Alasan Arival marah pada Berliana karena Arjuna adalah musuhnya, Arjuna adalah laki-laki perebut Aurelle-nya.
"Arival.." lirihnya.
Terlambat, Arival telah kecewa padanya. Semuanya telah berakhir, semuanya telah berubah, dan jangan mengharapkan yang lebih itu.
Sementara itu, Arival menjambak rambutnya frustasi. Ternyata perempuan itu telah membohonginya, sudah ketiga kalinya ia mendapatkan sebuah pil yang ditelan secara pahit.
Arival melepaskan jam tangan couple secara paksa. Dilemparnya jam itu hingga kaca berebentuk bulat hingga pecah.
"Sialan!" Ia mengumpat, untung saja Maminya tidak ada di rumah.
Sekarang, besok dan seterusnya tidak ada yang memaksanya, tak ada yang mengikatnya, tak ada yang memperlakukannya seperti robot. Semuanya telah usai bersamaan dengan hatinya yang membeku kembali seperti sedia kala.
Dan kali ini Arival bertekad tak akan mampu jatuh cinta dan jatuh kembali pada lubang yang sama untuk kesekian kalinya.
***
Keesokan harinya, Berliana sudah bersiap memakai seragam sekolahnya. Flora yang melihat mata anaknya sembab itu langsung mengeryit.

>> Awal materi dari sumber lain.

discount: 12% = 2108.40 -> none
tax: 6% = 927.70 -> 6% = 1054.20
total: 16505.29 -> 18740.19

"Li, mata kamu kenapa?" Efek menangis semalaman hingga ketiduran. Inginnya sih Berliana mengatakan itu, tapi ia sudah berjanji untuk tidak mengatakannya pada siapapun, termasuk bundanya.
Berliana menggeleng, "Enggak, Bun. Ini cuma kurang tidur aja." jawabnya dengan lesu.

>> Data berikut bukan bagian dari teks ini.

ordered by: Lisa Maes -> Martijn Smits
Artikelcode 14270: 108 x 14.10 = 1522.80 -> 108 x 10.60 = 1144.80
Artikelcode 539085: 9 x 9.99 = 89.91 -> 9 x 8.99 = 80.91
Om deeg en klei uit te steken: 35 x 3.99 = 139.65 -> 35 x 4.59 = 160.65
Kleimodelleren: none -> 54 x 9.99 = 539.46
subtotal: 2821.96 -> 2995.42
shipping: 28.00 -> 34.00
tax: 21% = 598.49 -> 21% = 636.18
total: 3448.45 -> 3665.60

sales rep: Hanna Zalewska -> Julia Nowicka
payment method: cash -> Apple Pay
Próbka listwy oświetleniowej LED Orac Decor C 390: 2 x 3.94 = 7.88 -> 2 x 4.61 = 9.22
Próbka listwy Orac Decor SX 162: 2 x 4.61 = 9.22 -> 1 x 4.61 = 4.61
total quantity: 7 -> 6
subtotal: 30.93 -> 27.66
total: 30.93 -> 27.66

Flora ber-oh ria, "Li, ayo sarapan dulu." untung saja Ayahnya sedang pergi ke luar kota karena urusan pekerjaan.
"Nanti aja di sekolah."
"Li, kamu mau pingsan kayak waktu itu lagi? Sedikit aja, Li." Berliana menggeleng.
"Nanti aja di kantin." jawabnya singkat, setelah itu Berliana pamit pada orang tuanya. Gadis itu langsung pergi dari rumahnya.

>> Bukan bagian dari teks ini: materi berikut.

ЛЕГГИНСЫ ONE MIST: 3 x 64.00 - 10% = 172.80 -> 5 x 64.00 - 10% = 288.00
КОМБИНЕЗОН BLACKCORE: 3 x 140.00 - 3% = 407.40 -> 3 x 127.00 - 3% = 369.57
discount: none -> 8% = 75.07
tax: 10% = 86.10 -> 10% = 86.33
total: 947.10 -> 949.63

Berliana melihat Arival yang menaiki motornya itu, sesaat itu mereka berpandangan. Berliana yang menatap Arival sendu, sementara Arival yang menatapnya dingin. Laki-laki itu memutuskan kontak mata dengan Berliana.
Arival-nya kembali menjadi laki-laki dingin dan cuek. Arival berubah ke sifat awalnya.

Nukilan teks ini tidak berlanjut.